Jean-François Declercq, passeur de design: « Quand on commence à confondre le design avec de l’art, il y a un problème »

© National

Il ne se dit pas galeriste et se voit comme un accompagnateur. Longtemps collectionneur spécialisé en design moderniste, Jean-François Declercq soutient à présent la création contemporaine, dans les espaces qu’il a créés à Bruxelles – Atelier Jespers et La Bocca della Verità –, les salles de vente, les salons internationaux… ou l’ancienne chambre de Jim Morrison. Il sera présent à la foire de design Collectible, du 20 au 22 mai.

Parfois, la vie ressemble à The Big Lebowski où un événement anodin vient déclencher une réaction en chaîne. Dans le film, un type pisse sur un tapis et se retrouve embarqué dans une histoire dingue. Moi, j’ai emménagé en 2015 dans l’ancienne maison du sculpteur Oscar Jespers. Le magazine AD Espagne m’a alors proposé d’y réaliser un reportage photo. Il me manquait une table basse et j’ai demandé au designer Ben Storms de m’en prêter une. Accompagné de son ami Gerard Kuijpers, il est arrivé avec plusieurs pièces. Le shooting s’est bien passé et face au résultat, je leur ai lancé: «Ça ne vous dit pas de faire un truc pour Design September?» ( NDLR: l’événement bruxellois dédié chaque année à cette discipline) Je n’avais jamais monté d’expo… Ainsi est né Atelier Jespers.

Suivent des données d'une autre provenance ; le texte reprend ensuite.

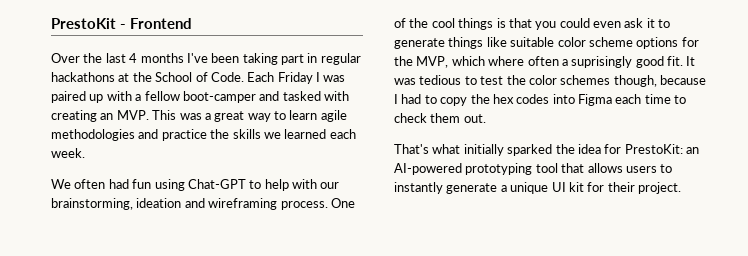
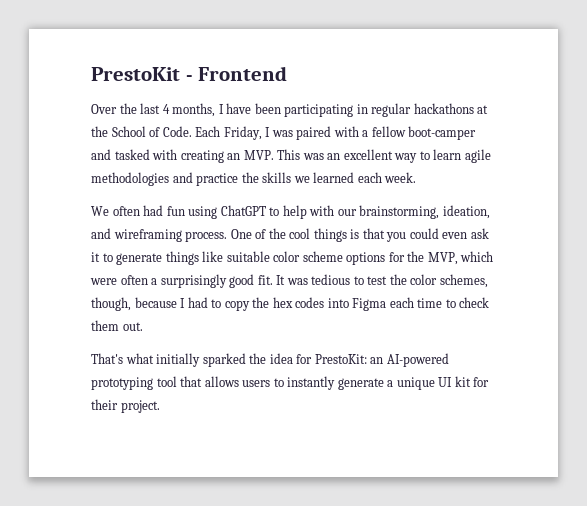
- Over the last 4 months I've been taking part in regular hackathons at the School of Code.
+ Over the last 4 months, I have been participating in regular hackathons at the School of Code.
- Each Friday I was paired up with a fellow boot-camper and tasked with creating an MVP. This was a great way to learn agile methodologies and practice the skills we learned each week.
+ Each Friday, I was paired with a fellow boot-camper and tasked with creating an MVP. This was an excellent way to learn agile methodologies and practice the skills we learned each week.
- We often had fun using Chat-GPT to help with our brainstorming, ideation and wireframing process.
+ We often had fun using ChatGPT to help with our brainstorming, ideation, and wireframing process.
- One of the cool things is that you could even ask it to generate things like suitable color scheme options for the MVP, which where often a suprisingly good fit.
+ One of the cool things is that you could even ask it to generate things like suitable color scheme options for the MVP, which were often a surprisingly good fit.
- It was tedious to test the color schemes though, because I had to copy the hex codes into Figma each time to check them out.
+ It was tedious to test the color schemes, though, because I had to copy the hex codes into Figma each time to check them out.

Etre galeriste, c’est taper sur le clou, montrer les mêmes objets encore et encore. Et ça, cela ne m’intéresse pas trop. Peut-être est-ce dû à ma collectionnite: j’ai sans cesse envie de voir et découvrir de nouvelles choses. Ensuite, je crois ne pas être un bon vendeur car je parle trop des pièces que j’expose. On m’a déjà dit qu’il valait mieux laisser les clients se raconter leur propre histoire…

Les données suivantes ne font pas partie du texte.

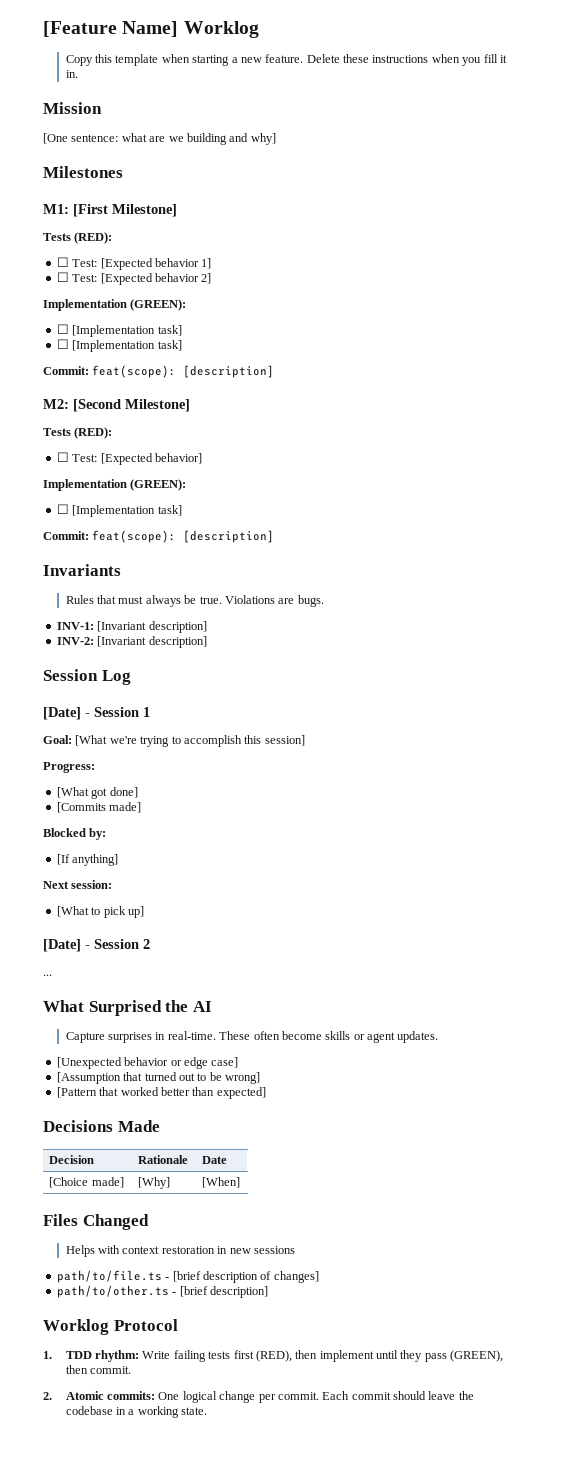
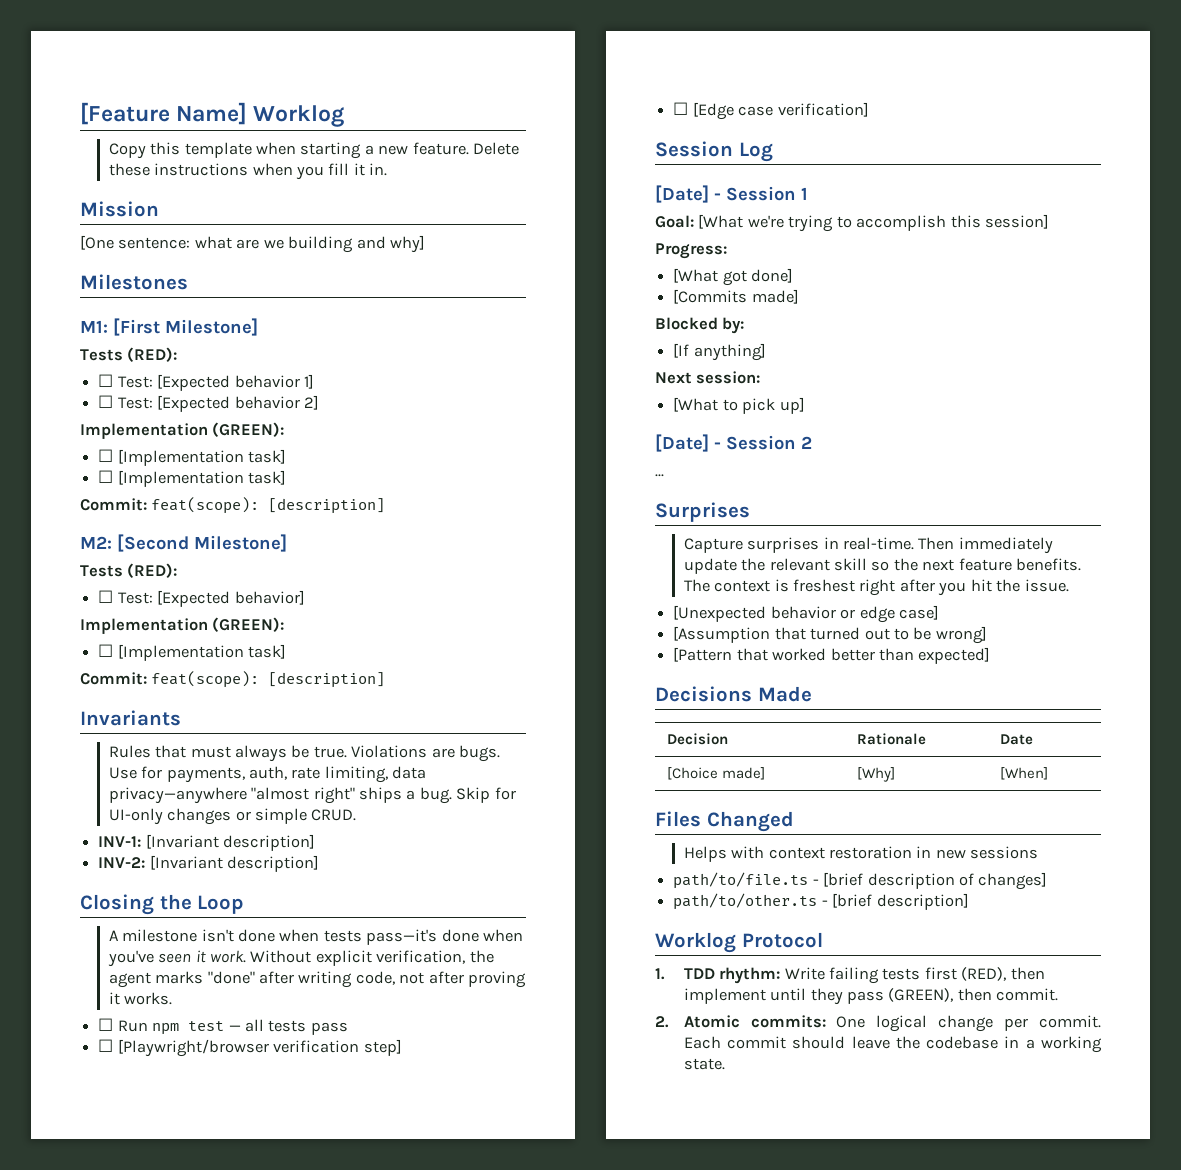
+ Use for payments, auth, rate limiting, data privacy—anywhere "almost right" ships a bug. Skip for UI-only changes or simple CRUD.
+ Closing the Loop
+ A milestone isn't done when tests pass—it's done when you've seen it work. Without explicit verification, the agent marks "done" after writing code, not after proving it works.
+ ☐ Run npm test — all tests pass
+ ☐ [Playwright/browser verification step]
+ ☐ [Edge case verification]
- What Surprised the AI
+ Surprises
- These often become skills or agent updates.
+ Then immediately update the relevant skill so the next feature benefits. The context is freshest right after you hit the issue.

S’il voyait comment son design est devenu un signe extérieur de richesse, Jean Prouvé se retournerait dans sa tombe. Il y a vingt ans, ses meubles n’intéressaient pas grand monde. Plein de gens ricanaient: «C’est quoi ces vieilles chaises d’école?» Moi, je trouvais ça énorme, révolutionnaire. Prouvé voulait offrir de la qualité au plus grand nombre. Son design est à la fois robuste et élégant, d’une gamme chromatique incroyable. Il était en permanence dans la recherche et, chez lui, le dessin venait après le prototype: il fallait d’abord construire pour repérer les problèmes à résoudre. Le jour où j’ai vu une chaise Standard dans une pub de champagne, j’ai compris qu’on partait sur autre chose. J’ai fini par revendre ma collection en 2014 et depuis les prix ont décuplé.

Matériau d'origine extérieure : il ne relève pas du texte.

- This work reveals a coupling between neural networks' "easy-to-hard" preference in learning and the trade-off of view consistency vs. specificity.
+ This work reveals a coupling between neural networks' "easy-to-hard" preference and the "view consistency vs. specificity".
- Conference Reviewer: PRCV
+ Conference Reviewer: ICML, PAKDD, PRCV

Un artiste est là pour exprimer son ressenti, un designer a toujours pour mission l’usage et le confort.

Quand on commence à confondre le design avec de l’art, il y a un problème. Un artiste peut enfermer un excrément dans une boîte et dire: «C’est de l’art!» Il n’y a pas de problème: l’artiste est là pour exprimer son ressenti. Un designer a lui toujours pour mission l’usage et le confort. Une chaise où l’on ne peut plus s’asseoir après deux minutes, ça ne va pas. A l’inverse, beaucoup d’architectes contemporains se comportent comme des dieux. Ils arrivent en s’imposant et, dans la foulée, ils oublient l’ergonomie. Pour moi, le bâtiment de Frank Gehry pour la Fondation Vuitton, à Paris, est raté. Ce que j’aime dans une expo, c’est la déambulation, le parcours. Là, il faut à un moment passer par un escalator et on sort alors de l’expo: toute la magie se perd.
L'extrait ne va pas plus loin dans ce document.